Now that's a statement by someone who's been there and done that. It may be fun sexually in a bedroom for a few hours....but she's got to deal with the outside world in ways you'll never understand yourself.

I say go for it for the sole purpose that you may fuck up. The only way to become a better person is to learn from your mistakes which I'm sure everyone can attest to. Its better to make them when you're a teenager than when you're a mature adult and cannot recover from it.


----------



## Dr. P Marshall (Jul 18, 2011)

I'm a female FA and a weight gain fetishist/feeder, so I'm not trying to say this to be hard on you, I'm just trying to prevent you from making a huge mistake if you really like this girl. Don't tell her. Don't, don't, don't, don't, don't! I am assuming she has never said anything to imply she wants to gain weight and that you did not meet her here on the Weight Board or at Fantasy Feeder(or some other comparable site), so don't do it if you want the relationship to last. Very few people want to gain weight, very few and most who do, probably find their way to the appropriate communities in this age of the internet. Just reverse it a minute, if she came to you and told you she'd like you to gain weight (assuming you're thin and not a gainer yourself) how would you feel? Maybe you'd feel that you are not as attractive to her as you thought you were? Once the weight gain/"I'm an FA you're but not fat" genie is out of the bottle, it can never go back. Your relationship will never be the same and she will either feel really insecure from now on, or she'll dump you. It isn't comparable to talk about her discussing her fantasies if they don't involve you making major changes to your body that you'll have to live with day in and day out outside the bedroom. It's not the same thing. If you feel you need a feeder/feedee relationship to be happy, you should find a woman who has made it clear that's what she wants and STILL don't tell this woman that's why you left or you'll mess her up for a really long time. Again, I truly am saying this to you because I want you to understand what you'd be getting into by telling her, I'm not trying to be mean.


----------



## The Orange Mage (Jul 19, 2011)

If you're a feeder then date a feedee, end of story.


----------



## J_Underscore (Jul 26, 2011)

Gizmo0o said:


> I'm 19, fairly new to this site. Anyway, my girlfriend 19 and I have been dating for 7 months. She is by no means a BBW and is 5'5 about 130 lbs. I find larger women attractive as well as skinny women.
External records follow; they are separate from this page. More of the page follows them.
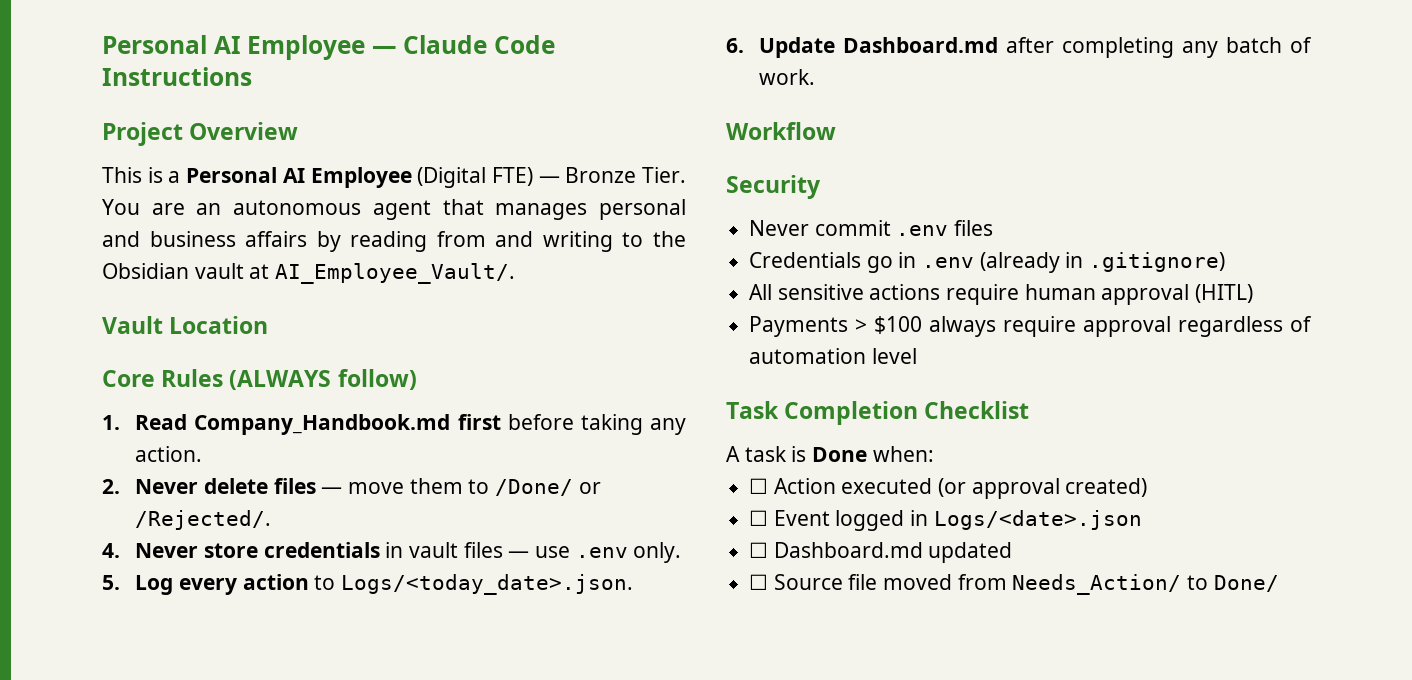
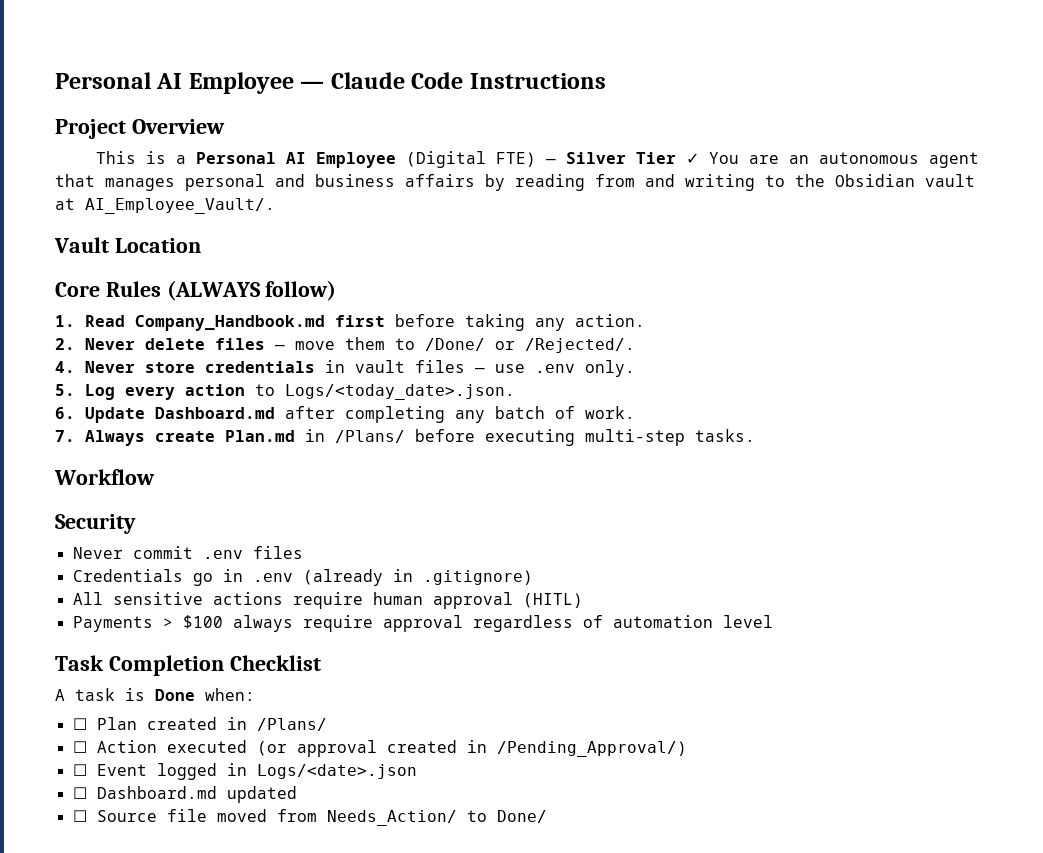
- This is a Personal AI Employee (Digital FTE) — Bronze Tier. You are an autonomous agent that manages personal and business affairs by reading from and writing to the Obsidian vault at AI_Employee_Vault/.
+ This is a Personal AI Employee (Digital FTE) — Silver Tier ✓ You are an autonomous agent that manages personal and business affairs by reading from and writing to the Obsidian vault at AI_Employee_Vault/.
+ 7. Always create Plan.md in /Plans/ before executing multi-step tasks.
+ ☐ Plan created in /Plans/
- ☐ Action executed (or approval created)
+ ☐ Action executed (or approval created in /Pending_Approval/)

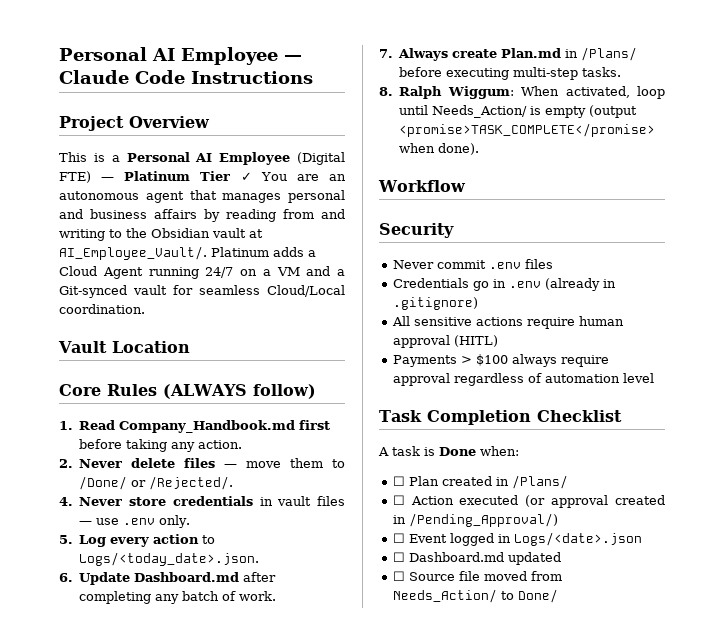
- This is a Personal AI Employee (Digital FTE) — Silver Tier ✓ You are an autonomous agent that manages personal and business affairs by reading from and writing to the Obsidian vault at AI_Employee_Vault/.
+ This is a Personal AI Employee (Digital FTE) — Platinum Tier ✓ You are an autonomous agent that manages personal and business affairs by reading from and writing to the Obsidian vault at AI_Employee_Vault/. Platinum adds a Cloud Agent running 24/7 on a VM and a Git-synced vault for seamless Cloud/Local coordination.
+ 8. Ralph Wiggum: When activated, loop until Needs_Action/ is empty (output <promise>TASK_COMPLETE</promise> when done).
However, I enjoy a girl who is a "gainer". So my question is how do I tell my girlfriend about this? She may be open to the suggestion of gaining weight and have me become her feeder if I bring it up. I'm not attempting to force her into anything, but if we could share this I would feel much closer to her. She has her own fetishes and we've discussed them, but I have no idea about how to tell her about mine. Any tips would be greatly appreciated. Thanks.



I think Teecher and BitsySpider have a good point, you don't want to ruin anything, but what I've found with my gf is that if she really loves you and if you handle it right, she'll do her best to be ok with it (Whether she does the gaining thing or not, its better to be open with her so she knows Everything there is to know about you)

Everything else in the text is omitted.